Top of Material supplied

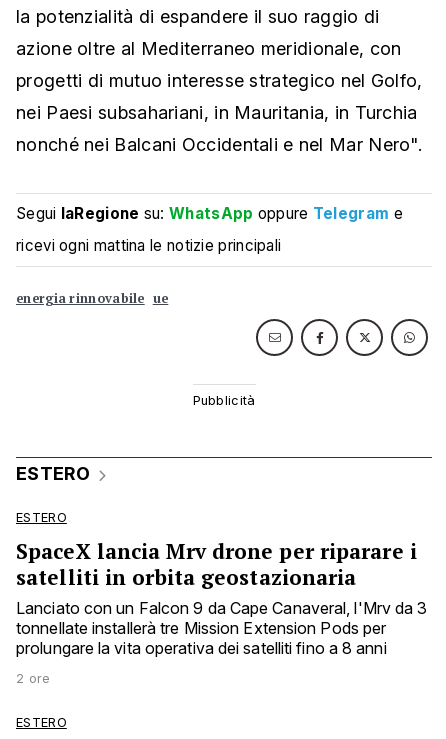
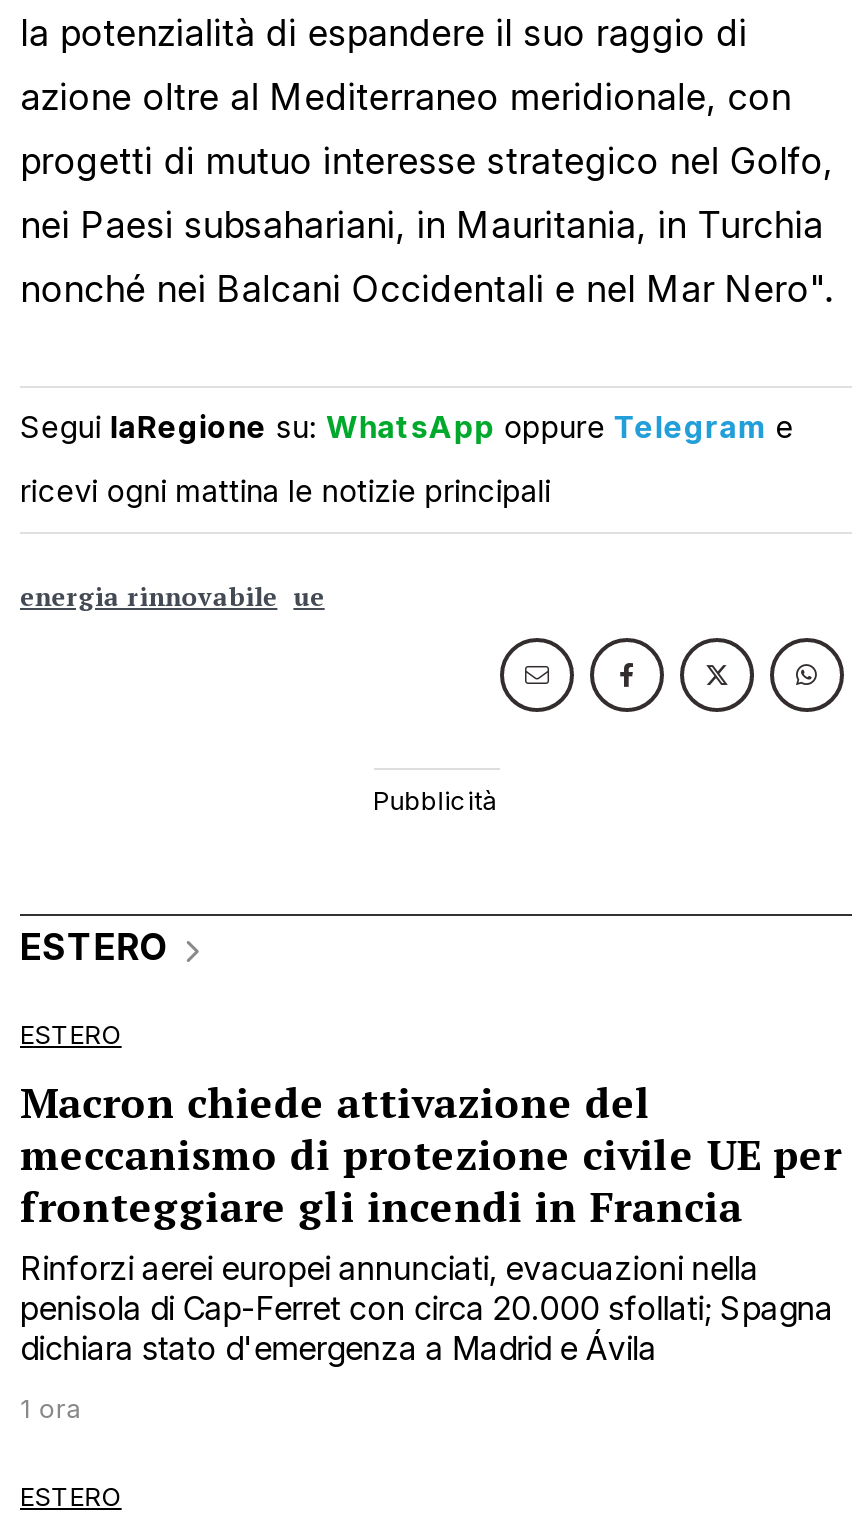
- SpaceX lancia Mrv drone per riparare i
- satelliti in orbita geostazionaria
- Lanciato con un Falcon 9 da Cape Canaveral, l'Mrv da 3
- tonnellate installerà tre Mission Extension Pods per
- prolungare la vita operativa dei satelliti fino a 8 anni
+ Macron chiede attivazione del
+ meccanismo di protezione civile UE per
+ fronteggiare gli incendi in Francia
+ Rinforzi aerei europei annunciati, evacuazioni nella
+ penisola di Cap-Ferret con circa 20.000 sfollati; Spagna
+ dichiara stato d'emergenza a Madrid e Ávila

- 2 ore
+ 1 ora
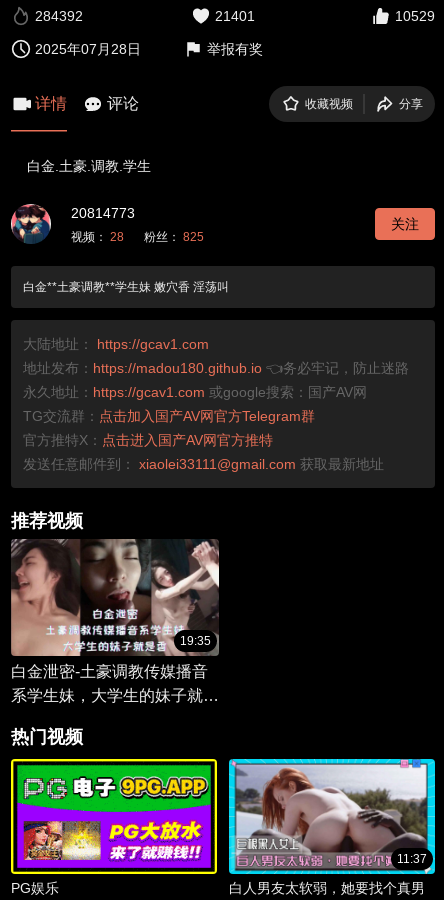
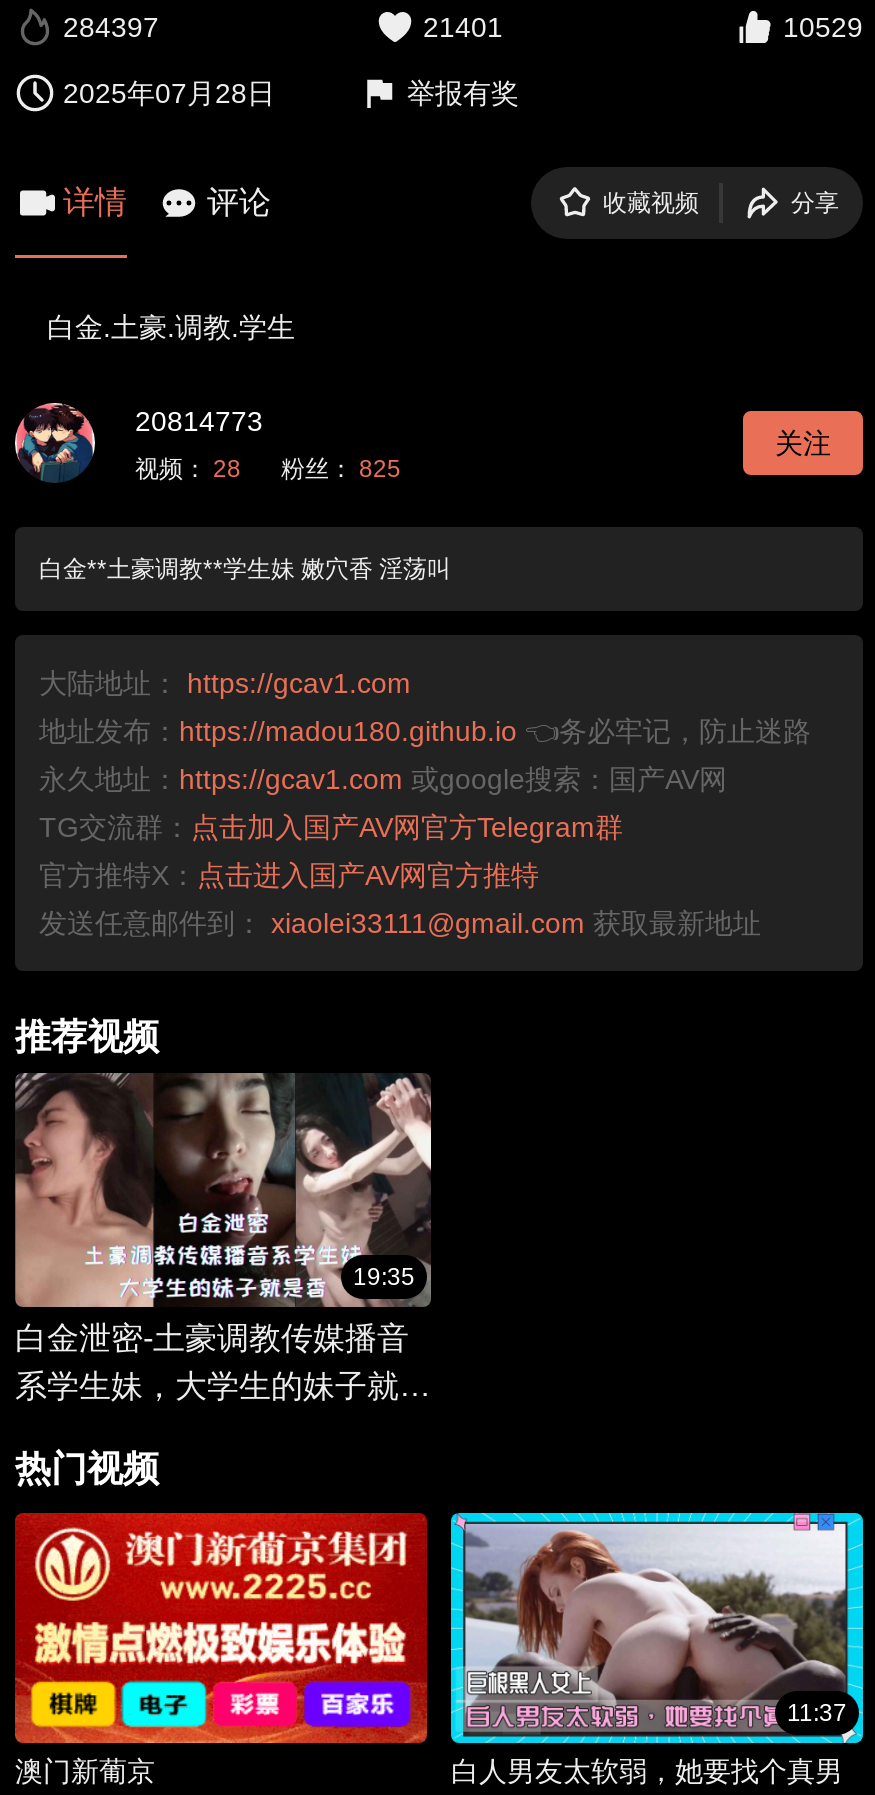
- 284392
+ 284397

- [image]
- PG娱乐
+ [image]
+ 澳门新葡京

Bottom of Material supplied

• **Required work**: Among the lines above, find those that contain the word "satelliti" and copy them.

• **Task response**:
- satelliti in orbita geostazionaria
- prolungare la vita operativa dei satelliti fino a 8 anni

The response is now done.